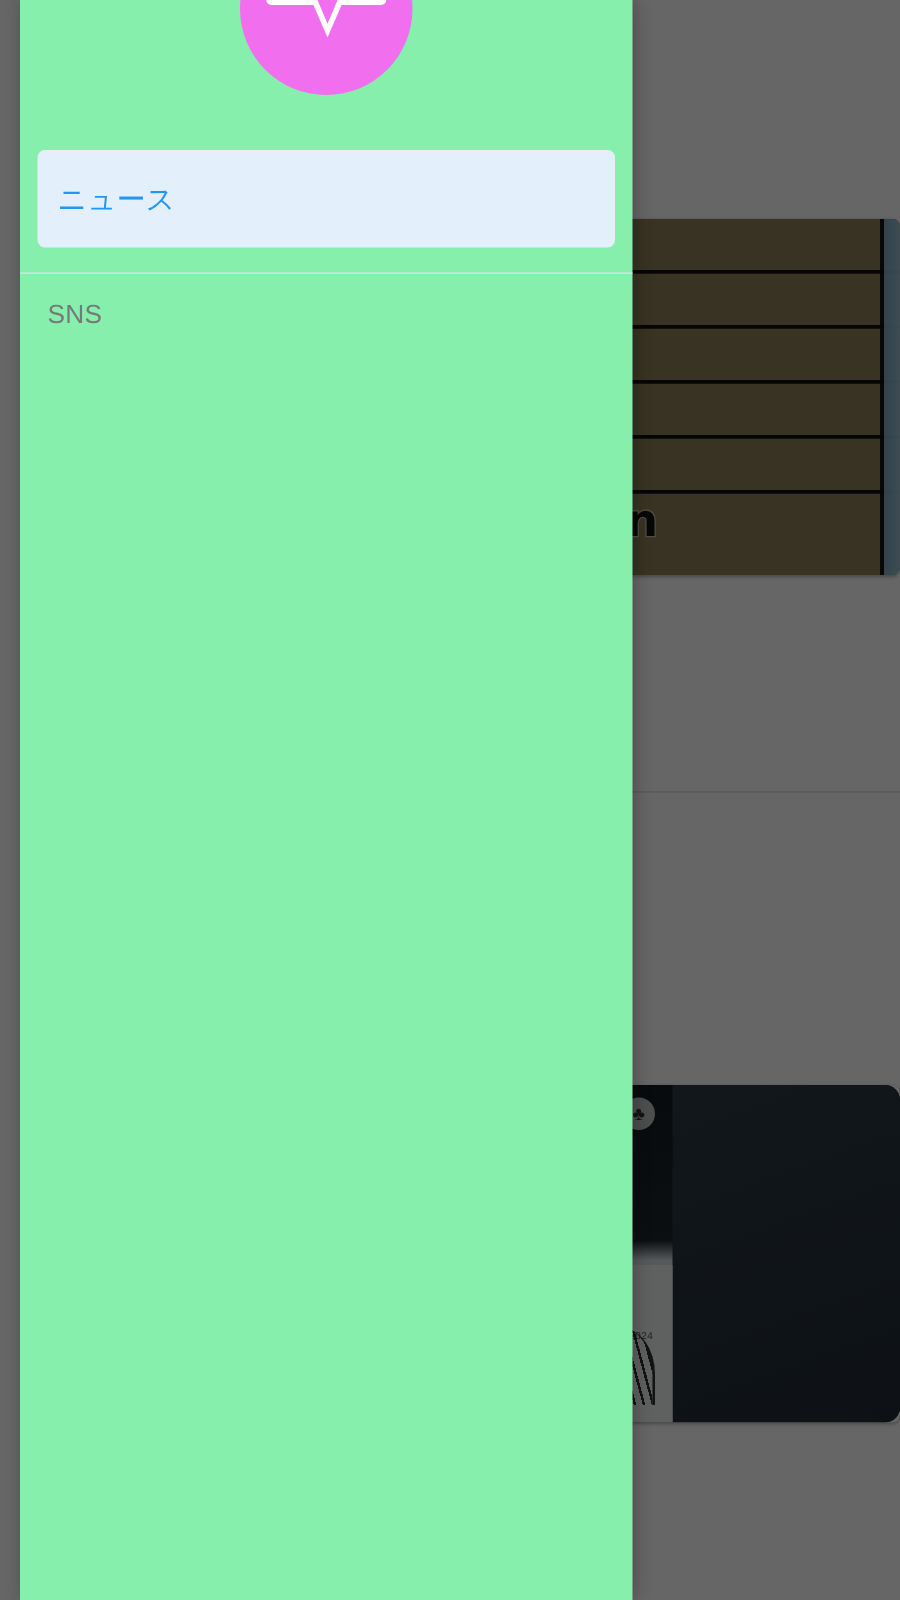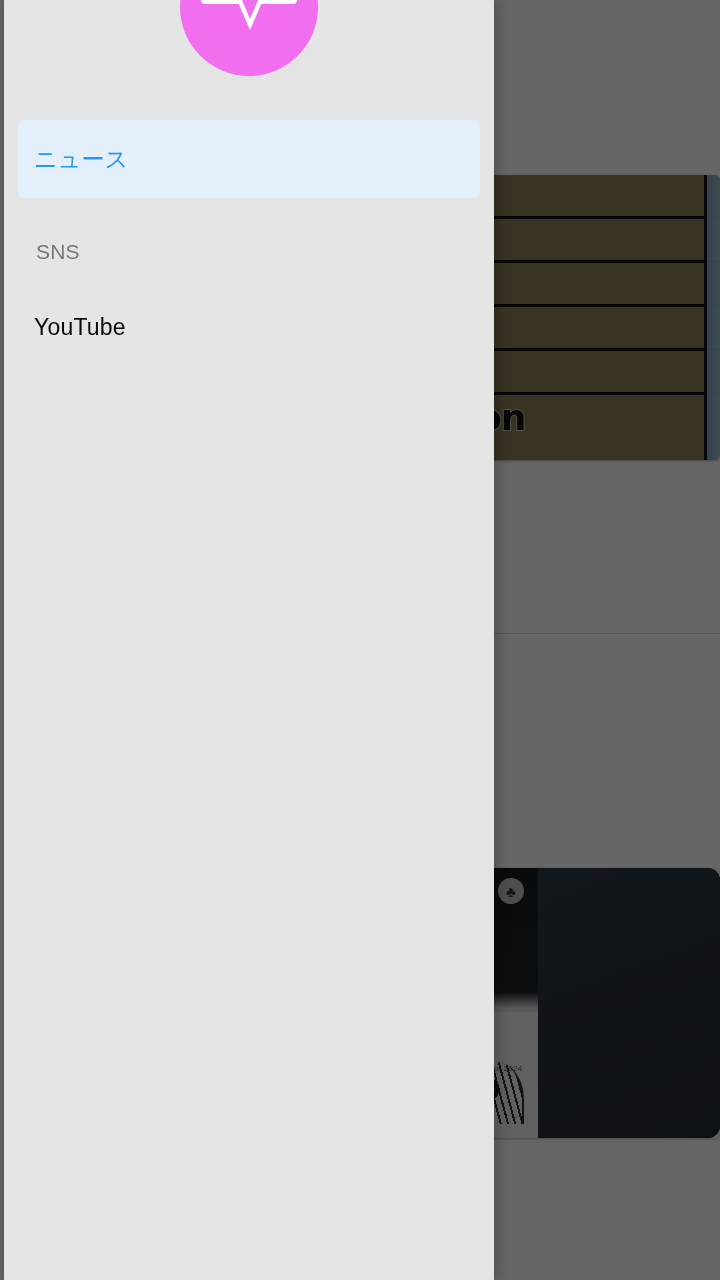--- a/index.html
+++ b/index.html
@@ -213,9 +213,9 @@
   
   #drawer {
     position: absolute;
-    left: 4px; top: 0;
+    left: 16px; top: 0;
     width: 490px; height: 1280px;
-    background: #e5e5e5;
+    background: #86efac;
     box-shadow: 2px 0 14px rgba(0,0,0,.28);
     display: flex;
     flex-direction: column;

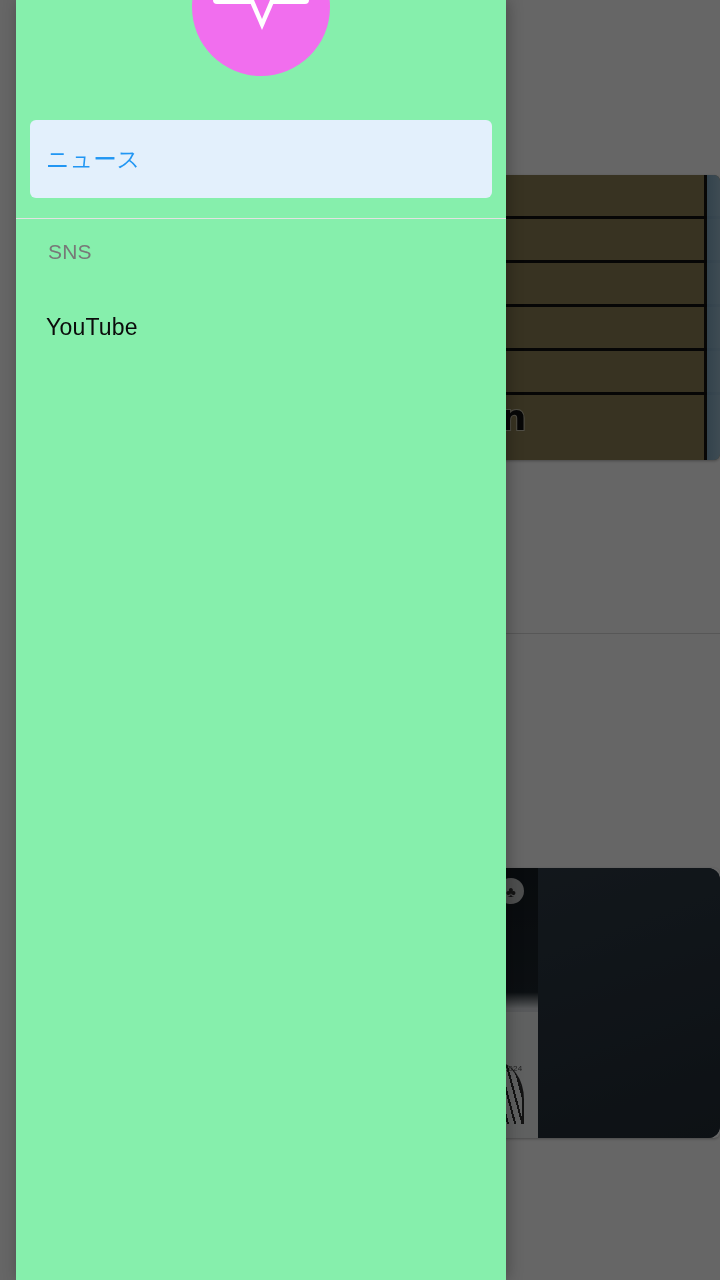--- a/index.html
+++ b/index.html
@@ -296,7 +296,7 @@
     display: flex;
     align-items: center;
     height: 66px;
-    padding: 0 32px;
+    padding: 0 22px;
     font-size: 21px;
     color: #787878;
     letter-spacing: .2px;

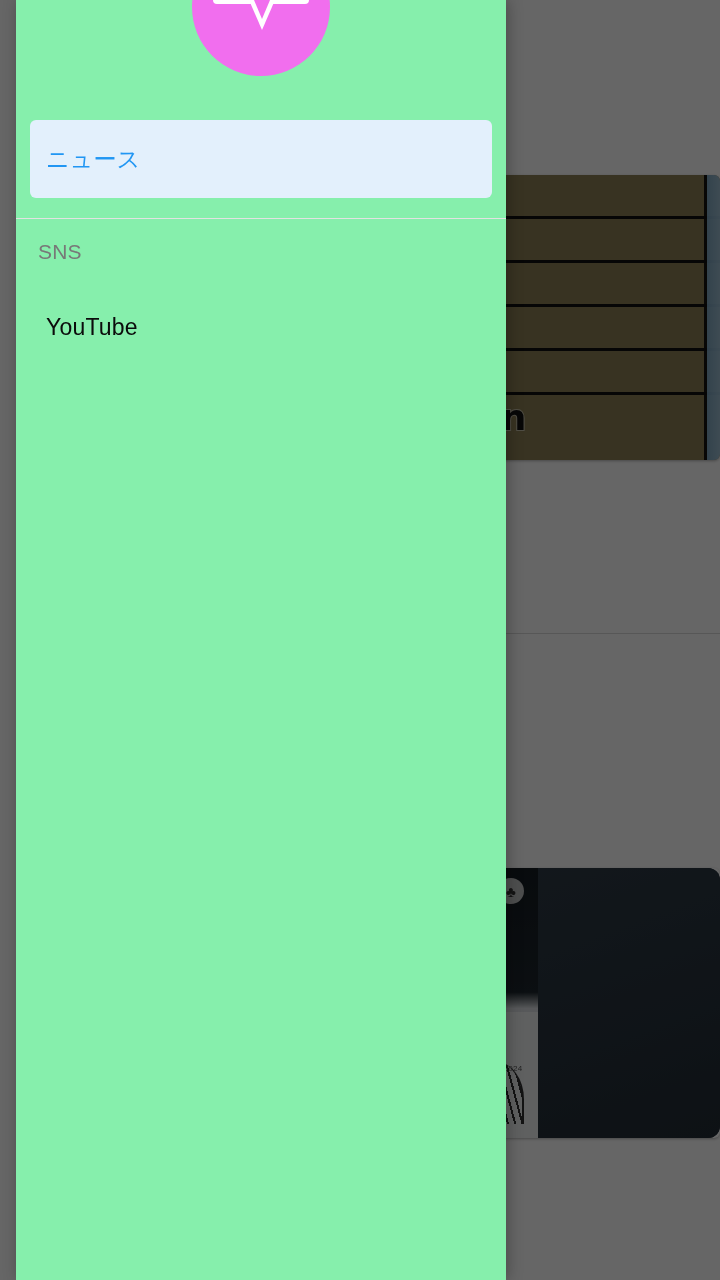--- a/index.html
+++ b/index.html
@@ -404,9 +404,6 @@
       <div class="nav-group-label">
         <span>SNS</span>
       </div>
-      <div class="nav-item sub">
-        <span>YouTube</span>
-      </div>
     </div>
 
     <div class="drawer-spacer"></div>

About this exercise:
Repeat the records above exactly. No pictures go into the repeat.

Response:
--- a/index.html
+++ b/index.html
@@ -213,9 +213,9 @@
   
   #drawer {
     position: absolute;
-    left: 4px; top: 0;
+    left: 16px; top: 0;
     width: 490px; height: 1280px;
-    background: #e5e5e5;
+    background: #86efac;
     box-shadow: 2px 0 14px rgba(0,0,0,.28);
     display: flex;
     flex-direction: column;

--- a/index.html
+++ b/index.html
@@ -296,7 +296,7 @@
     display: flex;
     align-items: center;
     height: 66px;
-    padding: 0 32px;
+    padding: 0 22px;
     font-size: 21px;
     color: #787878;
     letter-spacing: .2px;

--- a/index.html
+++ b/index.html
@@ -404,9 +404,6 @@
       <div class="nav-group-label">
         <span>SNS</span>
       </div>
-      <div class="nav-item sub">
-        <span>YouTube</span>
-      </div>
     </div>
 
     <div class="drawer-spacer"></div>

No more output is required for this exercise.